The Influence of Biden’s $1.9 Trillion
Under the pandemic, countries around the world face different degree of economic recession. Same for the United State, the economy is seriously damaged. The president of the United State Joe Biden has signed a US$1.9 trillion economic plan to stimulate the coronavirus-hit economy. The total package amounts to about 9% of the economy’s GDP. But What exactly does this American Rescue Plan mean for households and businesses?
Source: Statista
1. Extending Unemployment Benefits
The federal government will expand the allowance to US$300 per week for the unemployed until the 6th of September. This is an additional benefit on top of the unemployment insurance programs provided by the states. Besides, this economic plan subsidizes 100% of the Consolidated Omnibus Budget Reconciliation Act (COBRA) health insurance premiums to ensure that the repatriated workers can receive the health insurance protection of the original employer before the end of September.
2. Cash Payment
Each eligible taxpayer will receive US$1400. Those with an annual income of less than US$75000 will receive a full check while those with an annual income exceeds US$80000 will not be able to get this cash payment.

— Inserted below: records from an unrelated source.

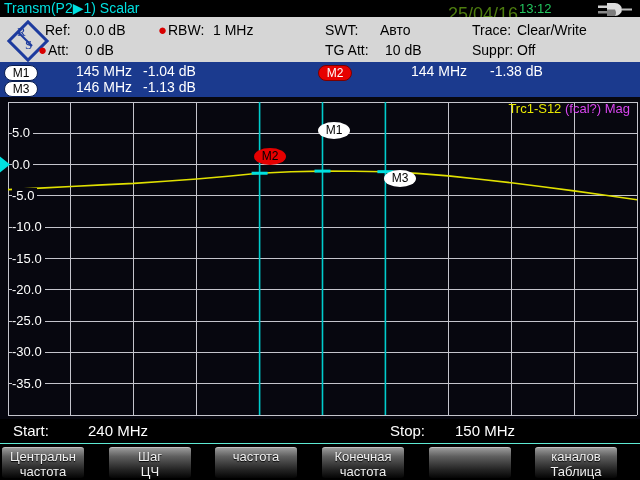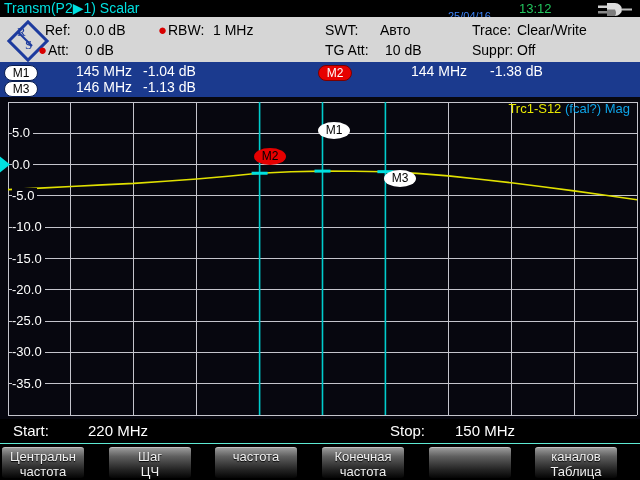--- a/index.html
+++ b/index.html
@@ -1,21 +1,21 @@
 <!DOCTYPE html>
 <html><head>
 <meta charset="utf-8">
 <style>
   html,body{margin:0;padding:0;background:#222;}
   #screen{position:relative;width:640px;height:480px;background:#000;overflow:hidden;
     font-family:"Liberation Sans","DejaVu Sans",sans-serif;font-weight:normal;}
   
   #titlebar{position:absolute;left:0;top:0;width:640px;height:17px;background:#000;}
   #title{position:absolute;left:4px;top:0px;color:#00e0e0;font-size:14px;white-space:nowrap;}
-  #tb-date{position:absolute;left:448px;top:10px;color:#3b82f6;font-size:11px;}
+  #tb-date{position:absolute;left:448px;top:4px;color:#4d7c0f;font-size:18px;}
   #tb-time{position:absolute;left:519px;top:1px;color:#22c55e;font-size:13px;}
   #power-icon{position:absolute;left:598px;top:2px;}
   
   #header{position:absolute;left:0;top:17px;width:640px;height:45px;background:#d6d6d6;color:#000;font-size:14px;}
   .hdr-item span{position:absolute;white-space:nowrap;}
   .hdr-bullet{color:#d80000;font-size:15px;}
   #logo{position:absolute;left:9px;top:5px;width:34px;height:34px;}
   #logo .diamond{position:absolute;left:4px;top:4px;width:24px;height:24px;border:3px solid #1d3b9e;transform:rotate(45deg);background:#d6d6d6;}
   #logo .lR{position:absolute;left:8px;top:2px;color:#1d3b9e;font-size:13px;font-family:"Liberation Serif",serif;}
   #logo .lS{position:absolute;left:16px;top:15px;color:#1d3b9e;font-size:13px;font-family:"Liberation Serif",serif;}
@@ -25,21 +25,21 @@
   .mk-badge{position:absolute;width:32px;height:14px;border-radius:8px;text-align:center;font-size:12px;line-height:14px;}
   .mk-badge.white{background:#fff;color:#000;border:1px solid #0a1e50;}
   .mk-badge.red{background:#e60000;color:#fff;border:1px solid #7a0000;}
   .mk-text{position:absolute;white-space:nowrap;}
   
   #graph{position:absolute;left:0;top:97px;width:640px;height:322px;background:#07070f;}
   #graph svg{position:absolute;left:0;top:0;}
   .ylab{position:absolute;color:#fff;font-size:13px;background:#07070f;padding:0 3px 0 0;white-space:nowrap;}
   #trace-label{position:absolute;right:10px;top:4px;font-size:13px;white-space:nowrap;}
   #trace-label .t-yellow{color:#e8e800;}
-  #trace-label .t-cyan{color:#0ea5e9;}
+  #trace-label .t-cyan{color:#d946ef;}
   .m-oval{position:absolute;width:32px;height:17px;border-radius:50%;text-align:center;font-size:12px;line-height:17px;}
   .m-oval.white{background:#fff;color:#000;}
   .m-oval.red{background:#e60000;color:#000;}
   
   #freqbar{position:absolute;left:0;top:419px;width:640px;height:24px;background:#000;color:#fff;font-size:15px;}
   #freqbar span{position:absolute;top:3px;white-space:nowrap;}
   
   #softkeys{position:absolute;left:0;top:443px;width:640px;height:37px;background:#000;border-top:1px solid #5eead4;box-sizing:border-box;}
   .softkey{position:absolute;top:3px;width:82px;height:31px;border-radius:3px;
     background:linear-gradient(#9a9a9a 0%,#5f5f5f 28%,#242424 72%,#050505 100%);
@@ -169,21 +169,21 @@
     </div>
     <div id="m-ovals">
         <div class="m-oval white" style="left:318px;top:25px">M1</div>
         <div class="m-oval red" style="left:254px;top:51px">M2</div>
         <div class="m-oval white" style="left:384px;top:73px">M3</div>
       </div>
   </div>
 
   <div id="freqbar">
     <span style="left:13px">Start:</span>
-    <span style="left:88px">220 MHz</span>
+    <span style="left:88px">240 MHz</span>
     <span style="left:390px">Stop:</span>
     <span style="left:455px">150 MHz</span>
   </div>
 
   <div id="softkeys">
       <div class="softkey" style="left:2px">
         <div>Центральн</div>
         <div>частота</div>
       </div>
       <div class="softkey" style="left:109px">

3. Subsidizing Schools and Businesses
It provides an additional US$120 billion to schools to assist students from kindergarten to grade 12 by reducing class sizes, installing ventilation etc. Colleges and universities will also receive about US$40 billion to pay for expenses related to the epidemic or any emergency assistance.
Restaurants, bars and physical stores affected by the pandemic can receive a maximum of US$5 million. This plan also provides US$7.25 billion for the Paycheck Protection Program.
4. Nationwide Vaccine Program
It provides about US$50 billion to expand screening for COVID-19, improve laboratory performance, and set up mobile screening stations. Also, more than US$15 billion will be invested to accelerate the distribution and delivery of vaccines nationwide; another US$10 billion will be used to strengthen the supply of medical equipment.
5. Others
It provides more tax relief for households. Taxpayers can enjoy a tax allowance of US$3000 for every child between the ages of 6 and 17, and US$3600 for every child under the age of 6. It also significantly expanded the Earned Income Tax Credit benefiting people without children. For low- and middle-income adults, subsidies range from US$543 to US$1502 according to income and qualifications.
Besides, it provides more than US$30 billion to help low-income families and the homeless with their rents. An additional US$10 billion is provided to help people who cannot pay property loans, and other housing expenses derived from the epidemic.
Not only does this economic plan will influence US economy, US citizens’ large demand on imported goods indicate that the economic plan will also affect other countries economy.
However, for every plus there is a minus. With more money flow into the market, the purchasing power of money will decline if there is not enough production to hedge the new flow of money. It may cause currency depreciation and inflation. The Wall Street Journal mentioned that Biden will release an economic stimulus plan for infrastructure, education, climate change etc. The total expenditure may reach up to US$2.3 trillion.
In the period of inflation, the preservation of currency is the main concern of many people. Buying assets to maintain the money value is one of the ways to keep the purchasing power of the currency. Real estate happens to be the most familiar asset to the public. Coupled with the characteristics of real estate that can be used, it naturally becomes a haven during currency devaluation.